Post #15 has a compareson between a cap and trade and a tax and dividend, and sauerj came on advocating a Energy Innovation and Carbon Dividend Act. Whereas I personally don't find any of the above compelling, and proposed something similar to all of the above but with the key difference being a conservative capitalist free market solution supporting verified carbon offsets.
My objection to the socialist dogma attached to the green new deal is very different than my objection to the bipartisan EICDA.
The GND was dead on arrival and many of its talking points have already been discarded as unworkable. However, its big advantage is that of all the other carbon markets out there, it is the only one that even acknowledges the other side of the carbon cycle. So that's its good part. The bad part is in being unrealistic and fiscal and political suicide.
The EICDA is fiscally responcible and realistic. Unfortunately it won't actually reverse AGW even if passed.
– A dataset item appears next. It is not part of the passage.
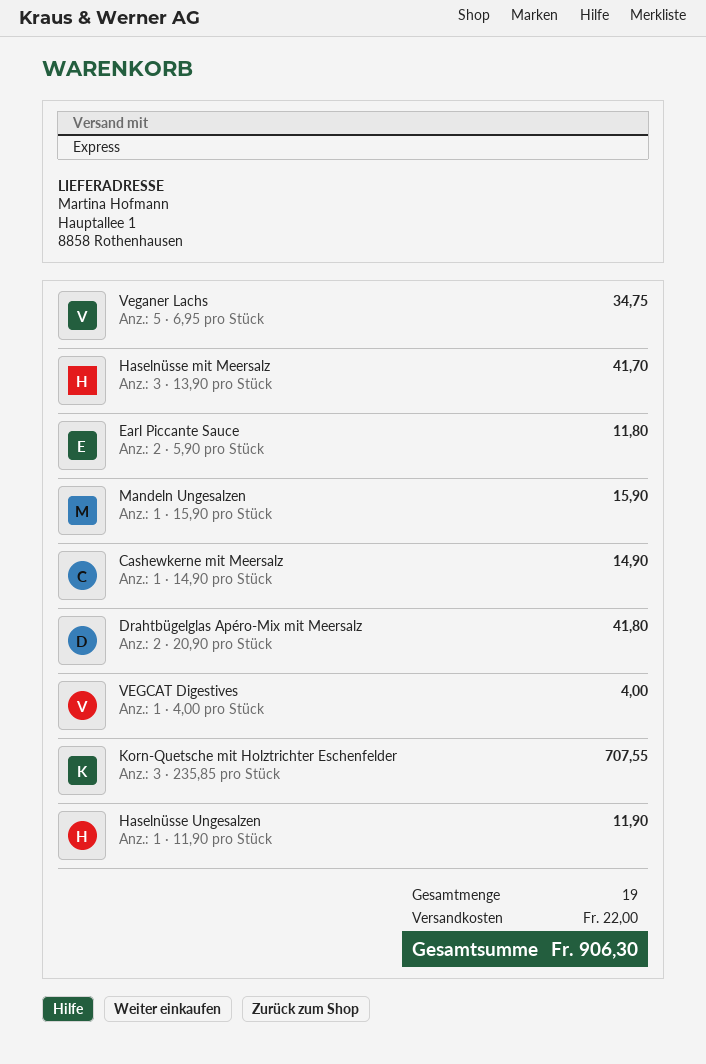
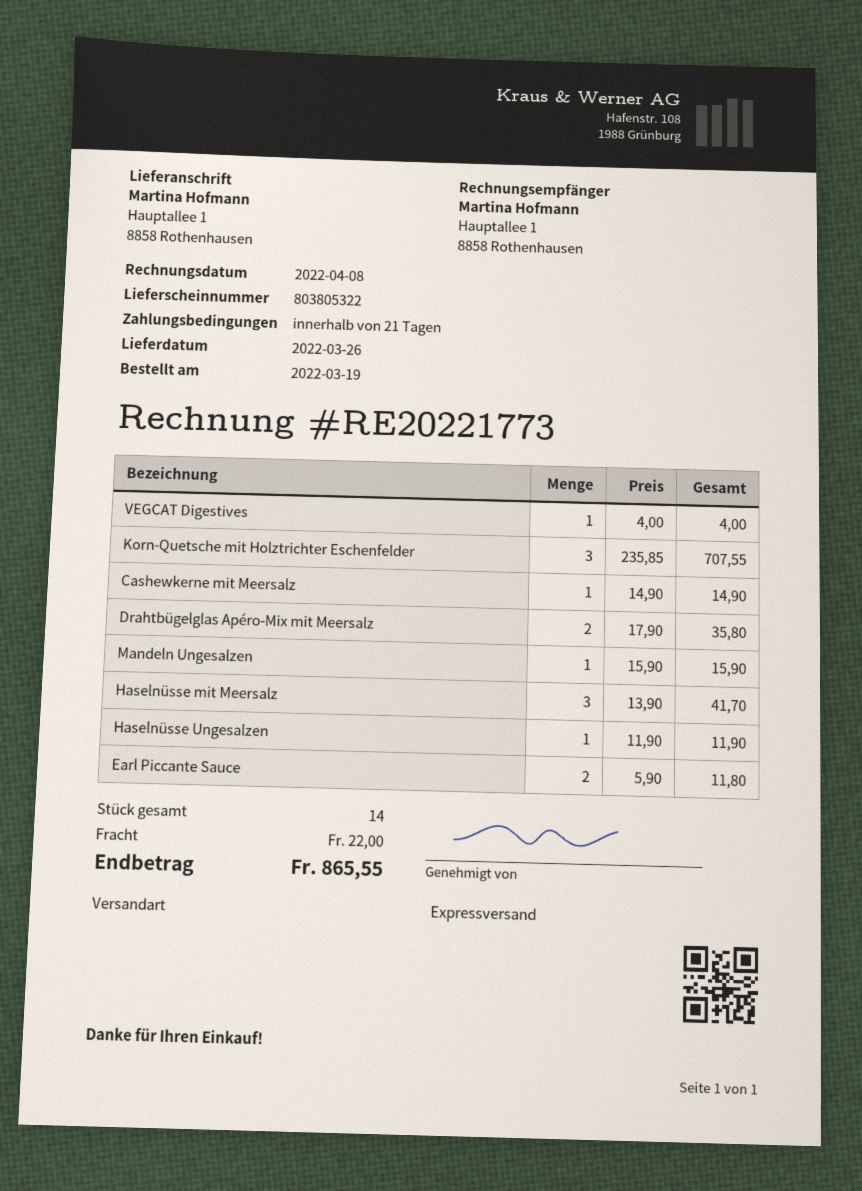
Veganer Lachs: 5 x 6.95 = 34.75 -> none
Drahtbügelglas Apéro-Mix mit Meersalz: 2 x 20.90 = 41.80 -> 2 x 17.90 = 35.80
total quantity: 19 -> 14
total: 906.30 -> 865.55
So we have different plans that are unworkable. I suggested taking the best parts of each and adding a bit of conservative responcibility to them and making capitalism a driver for reversing AGW instead of a driver for causing AGW as it is now.
We are paying people to dig and drill for fossil fuels and they are doing it. If we paid people to sequester that carbon back into the soil, they would do that too. If the people being paid to drill for fossil fuels were also the ones paying for it being sequestered back in the soil, the the markets would naturally balance themselves while balancing the carbon cycle!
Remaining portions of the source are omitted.